(Itemized modification records)
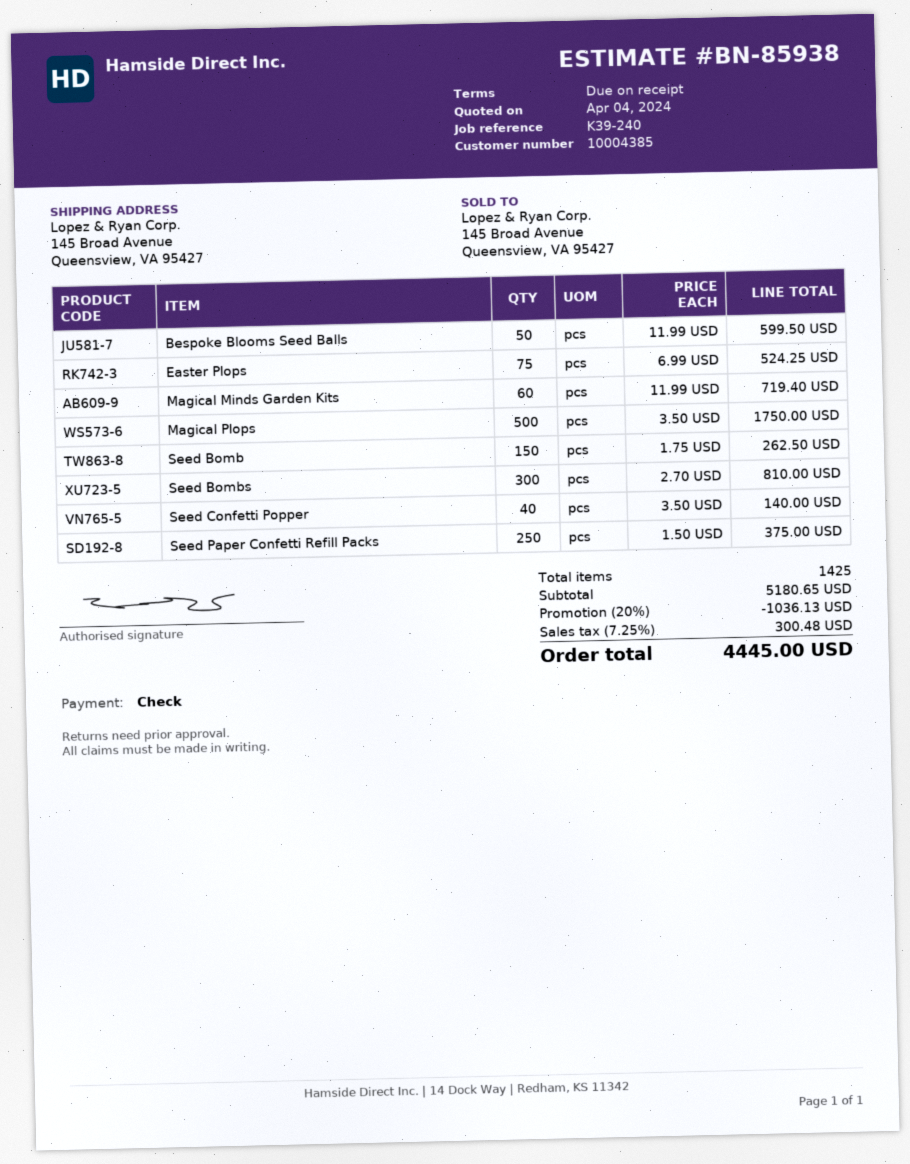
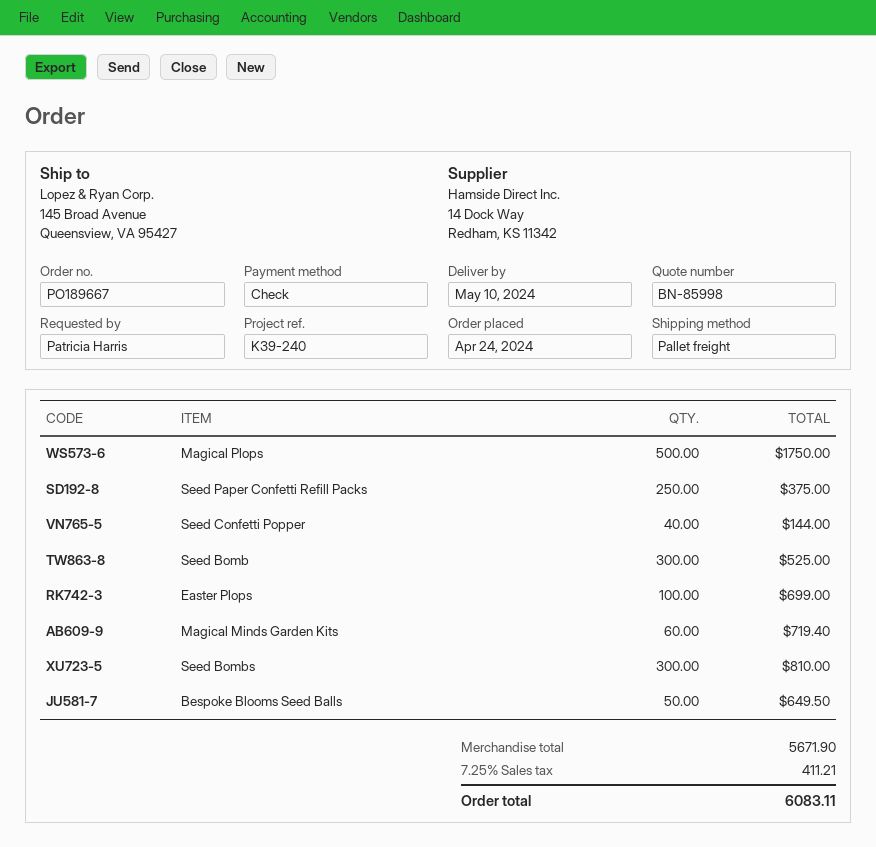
quote number: BN-85938 -> BN-85998
Bespoke Blooms Seed Balls: 50 for 599.50 -> 50 for 649.50
Easter Plops: 75 for 524.25 -> 100 for 699.00
Seed Bomb: 150 for 262.50 -> 300 for 525.00
Seed Confetti Popper: 40 for 140.00 -> 40 for 144.00
subtotal: 5180.65 -> 5671.90
discount: 20% = 1036.13 -> none
tax: 7.25% = 300.48 -> 7.25% = 411.21
total: 4445.00 -> 6083.11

Exercise directions
Set the data above down again exactly as given, with no pictures.

Written answer
quote number: BN-85938 -> BN-85998
Bespoke Blooms Seed Balls: 50 for 599.50 -> 50 for 649.50
Easter Plops: 75 for 524.25 -> 100 for 699.00
Seed Bomb: 150 for 262.50 -> 300 for 525.00
Seed Confetti Popper: 40 for 140.00 -> 40 for 144.00
subtotal: 5180.65 -> 5671.90
discount: 20% = 1036.13 -> none
tax: 7.25% = 300.48 -> 7.25% = 411.21
total: 4445.00 -> 6083.11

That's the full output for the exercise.